I have a big ham bone with lots of yummy meat still attached. I love a good split pea soup or navy bean soup but my husband and son don't. I am trying to find some creative ideas to use the bone. I was thinking kale soup maybe?? Would love any ideas/recipes.

TIA!


----------



## fenwickmama (Aug 30, 2004)

i just use it for a yummy stock base for a veggie/ham soup like I would for veggie beef soup but ham-y. it's delish!


----------



## HappyMommy2 (Jan 27, 2007)

I make the broth and then other kinds of soup. Kale would be delicious in a ham broth.

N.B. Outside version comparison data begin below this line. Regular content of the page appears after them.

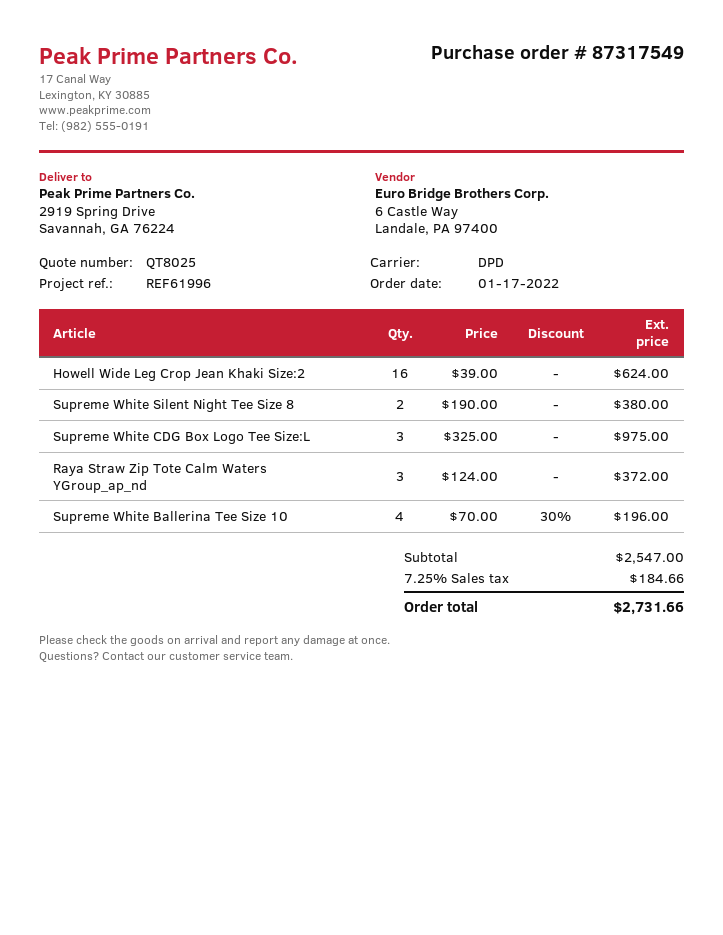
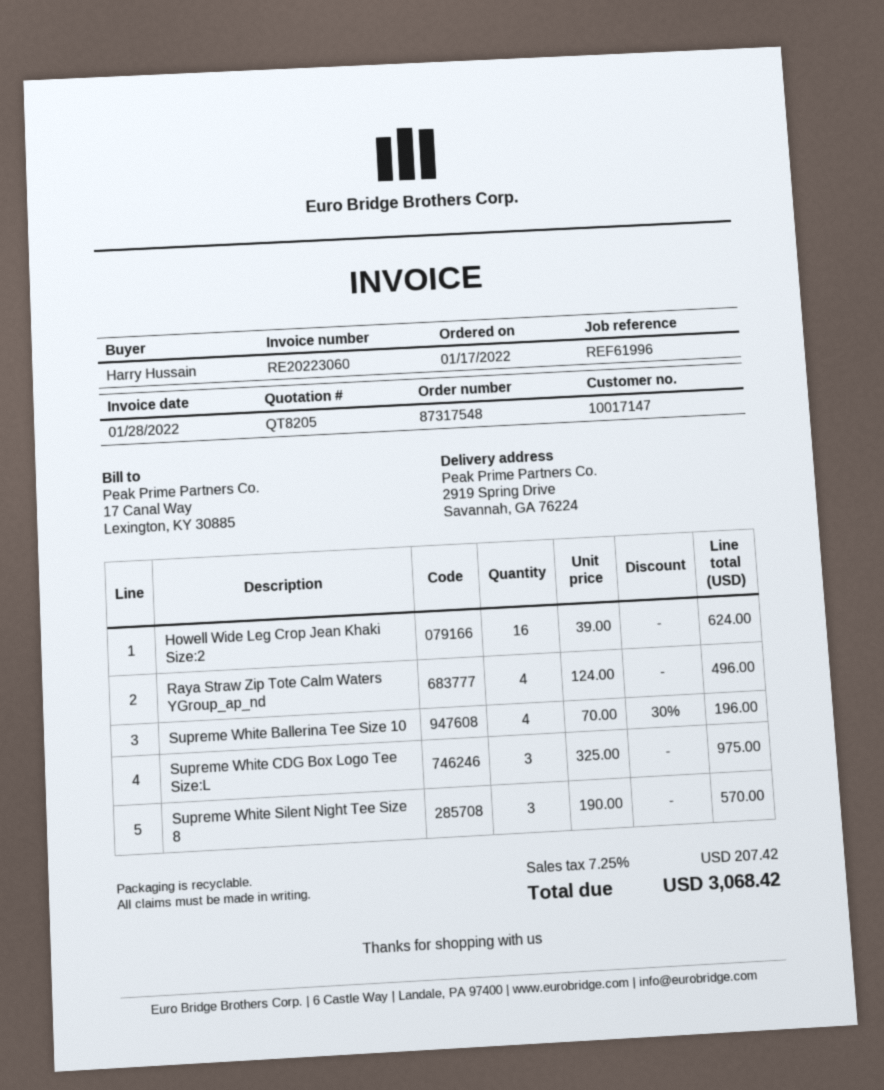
quote number: QT8025 -> QT8205
order number: 87317549 -> 87317548
Supreme White Silent Night Tee Size 8: 2 x 190.00 = 380.00 -> 3 x 190.00 = 570.00
Raya Straw Zip Tote Calm Waters YGroup_ap_nd: 3 x 124.00 = 372.00 -> 4 x 124.00 = 496.00
tax: 7.25% = 184.66 -> 7.25% = 207.42
total: 2731.66 -> 3068.42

I made a variation of Pasta Lentiche (Pasta and lentils) with it. Added ditalini, lentils, sauted carrots/celery/onion, and cabbage. Yummy!!


----------



## HollyBearsMom (May 13, 2002)

oooh, I like the idea of lentils!!!









I googled Pasta Lentiche to get a based idea of flavoring etc and most recipes call for green or brown lentils. I have been doing a pantry challenge and noticed a bag of red lentils tucked in the back. I know they are "softer" and break down more than green and brown ones when cooked for longer periods of time. Do you think they would work?


----------



## AuNaturaleMama (Dec 30, 2010)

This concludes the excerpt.